Records contained in a dataset:
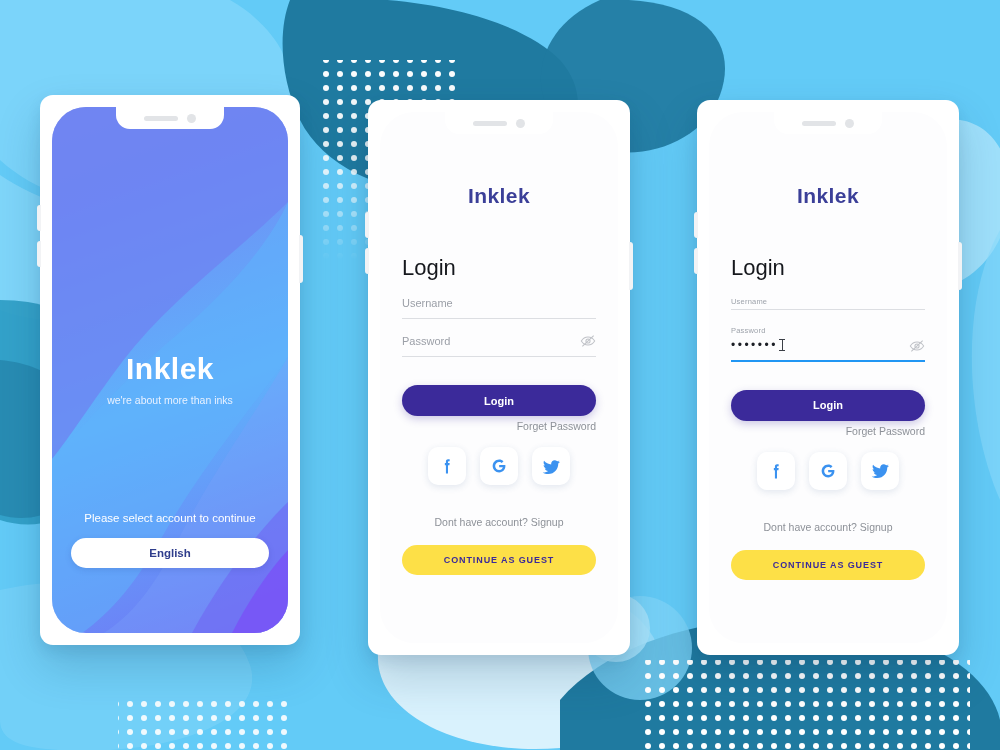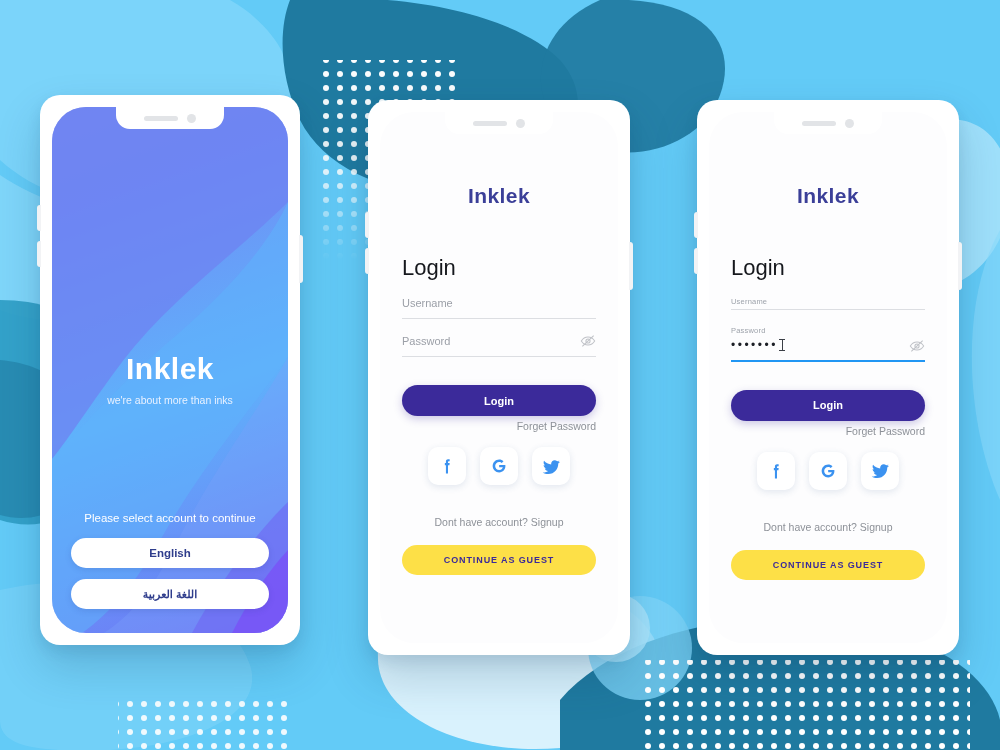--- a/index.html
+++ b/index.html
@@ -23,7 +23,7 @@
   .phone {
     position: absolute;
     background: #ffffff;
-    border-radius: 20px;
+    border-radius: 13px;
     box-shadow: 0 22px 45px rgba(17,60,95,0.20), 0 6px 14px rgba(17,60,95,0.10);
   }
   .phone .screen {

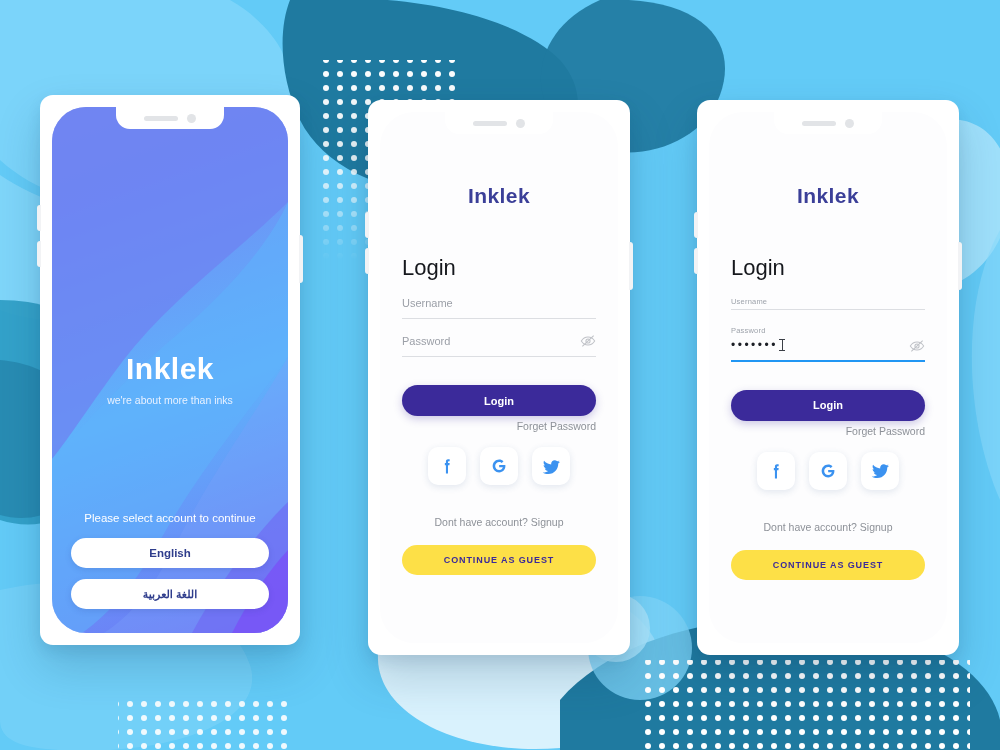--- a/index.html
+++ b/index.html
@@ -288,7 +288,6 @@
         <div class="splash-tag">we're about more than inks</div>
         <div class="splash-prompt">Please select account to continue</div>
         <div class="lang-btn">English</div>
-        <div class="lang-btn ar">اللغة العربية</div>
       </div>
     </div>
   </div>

■ Exercise prompt ■
Output the whole of the data, unchanged; keep the pictures out.

■ Result of the task ■
--- a/index.html
+++ b/index.html
@@ -23,7 +23,7 @@
   .phone {
     position: absolute;
     background: #ffffff;
-    border-radius: 20px;
+    border-radius: 13px;
     box-shadow: 0 22px 45px rgba(17,60,95,0.20), 0 6px 14px rgba(17,60,95,0.10);
   }
   .phone .screen {

--- a/index.html
+++ b/index.html
@@ -288,7 +288,6 @@
         <div class="splash-tag">we're about more than inks</div>
         <div class="splash-prompt">Please select account to continue</div>
         <div class="lang-btn">English</div>
-        <div class="lang-btn ar">اللغة العربية</div>
       </div>
     </div>
   </div>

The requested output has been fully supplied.